Siamo in piena rivoluzione agricola
Cambia il mondo e cambia pure il lavoro agricolo. Se una volta a lavorare nei campi c'erano solamente contadini senza istruzione, adesso a popolare le aziende agricole ci sono giovani laureati, non solo per bisogno ma anche per scelta.

I dati dell'ultimo censimento generale dell'agricoltura testimoniano che negli ultimi dieci anni sono più che raddoppiati i laureati alla guida delle aziende agricole, a conferma di un processo di professionalizzazione che ha riguardato anche l'aumento della superficie media aziendale, frutto di una riorganizzazione del sistema imprenditoriale fisiologica che ha determinato l'uscita delle aziende marginali.

Secondo la Coldiretti, la stragrande maggioranza dei capi azienda laureati ha frequentato facoltà diverse da quelle di agraria, a dimostrazione del fatto che il settore ha allargato i propri ambiti di operatività.
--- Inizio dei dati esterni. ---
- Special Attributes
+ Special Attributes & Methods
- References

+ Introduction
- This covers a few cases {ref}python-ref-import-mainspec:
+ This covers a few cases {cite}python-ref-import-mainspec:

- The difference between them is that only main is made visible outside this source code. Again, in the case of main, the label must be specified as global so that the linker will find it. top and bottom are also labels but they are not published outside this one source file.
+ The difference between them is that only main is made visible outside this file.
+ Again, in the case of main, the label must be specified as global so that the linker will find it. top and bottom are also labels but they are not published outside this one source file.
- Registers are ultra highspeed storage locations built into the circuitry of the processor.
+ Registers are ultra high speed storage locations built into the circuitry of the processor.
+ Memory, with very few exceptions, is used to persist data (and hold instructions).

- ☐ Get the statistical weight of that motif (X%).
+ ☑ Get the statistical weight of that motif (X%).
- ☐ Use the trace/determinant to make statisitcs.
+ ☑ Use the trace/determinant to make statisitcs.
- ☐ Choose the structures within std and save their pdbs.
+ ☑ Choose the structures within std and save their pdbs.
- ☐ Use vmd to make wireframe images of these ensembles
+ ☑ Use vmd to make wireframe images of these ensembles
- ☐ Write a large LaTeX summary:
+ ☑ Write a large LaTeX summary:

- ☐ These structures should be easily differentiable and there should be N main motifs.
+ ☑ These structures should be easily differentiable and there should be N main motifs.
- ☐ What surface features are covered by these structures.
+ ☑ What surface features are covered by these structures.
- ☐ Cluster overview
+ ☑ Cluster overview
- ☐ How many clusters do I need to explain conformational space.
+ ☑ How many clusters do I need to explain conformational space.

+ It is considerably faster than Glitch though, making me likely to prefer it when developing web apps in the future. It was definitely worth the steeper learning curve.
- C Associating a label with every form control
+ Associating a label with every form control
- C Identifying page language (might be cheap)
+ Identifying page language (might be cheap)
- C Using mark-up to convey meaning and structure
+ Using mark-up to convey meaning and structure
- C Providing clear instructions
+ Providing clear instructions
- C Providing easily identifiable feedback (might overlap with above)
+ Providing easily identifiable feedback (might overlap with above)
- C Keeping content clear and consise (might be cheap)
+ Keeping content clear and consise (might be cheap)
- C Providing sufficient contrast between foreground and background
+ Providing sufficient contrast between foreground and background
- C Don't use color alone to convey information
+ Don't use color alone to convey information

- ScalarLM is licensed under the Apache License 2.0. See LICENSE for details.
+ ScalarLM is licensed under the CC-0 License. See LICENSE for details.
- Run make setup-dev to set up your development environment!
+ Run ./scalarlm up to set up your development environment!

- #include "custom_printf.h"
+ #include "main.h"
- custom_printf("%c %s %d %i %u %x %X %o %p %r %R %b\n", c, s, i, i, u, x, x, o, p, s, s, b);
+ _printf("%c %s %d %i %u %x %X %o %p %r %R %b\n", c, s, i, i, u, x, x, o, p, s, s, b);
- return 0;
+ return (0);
Gli imprenditori agricoli, oggi, si possono occupare di attività che vanno dalla trasformazione aziendale dei prodotti alla loro vendita, ma anche della fornitura di servizi a privati e alla pubblica amministrazione. Oltre alla 'normale' attività agricola ci sono casi interessanti di produzione e vendita di prodotti cosmetici a base di vino, olio o latte di asina, di fattorie didattiche convenzionate con le scuole, di agriasili e di agriospizi.

Segnali positivi dunque, anche se non c'è affatto traccia di ricambio generazionale. Secondo la Cia-Confederazione italiana agricoltori, ad oggi solo il 2,5 per cento delle imprese agricole ha un titolare con meno di 30 anni mentre dieci anni fa era il 2,1 per cento. Si tratta di un aumento davvero misero, e di un'ulteriore prova del fatto che finora si è fatto poco o nulla per favorire e incentivare l'ingresso dei giovani nel settore.

Ma come sta cambiando l'agricoltura a livello strutturale? E' ormai evidente che stiamo uscendo, e in modo irreversibile, da un certo immobilismo strutturale: le imprese cominciano ad aggregarsi e consolidarsi in unità di maggiori dimensioni. Si tratta di una necessità irrinunciabile per essere competitive sui mercati internazionali, ma c'è bisogno di uno sforzo ancora maggiore per equipararci alla media europea.

L'ampliamento dimensionale delle imprese agricole sono conseguenza di una forte contrazione del numero di aziende attive: in 10 anni, infatti, sono uscite dal mercato ben 775 mila unità, soprattutto tra le Pmi.

"L'Istat attribuisce il processo evolutivo sia alle dinamiche di mercato che all'effetto delle politiche comunitarie. Siamo d'accordo sul primo aspetto - ha commentato Giandomenico Consalvo, componente della Giunta di Confagricoltura - perché la forte pressione competitiva ha indotto ad un rafforzamento delle unità produttive. Il secondo aspetto merita invece un approfondimento, perché non è detto che il disaccoppiamento degli aiuti diretti, erogati indipendentemente dalla produzione, favorisca il dimensionamento competitivo delle imprese".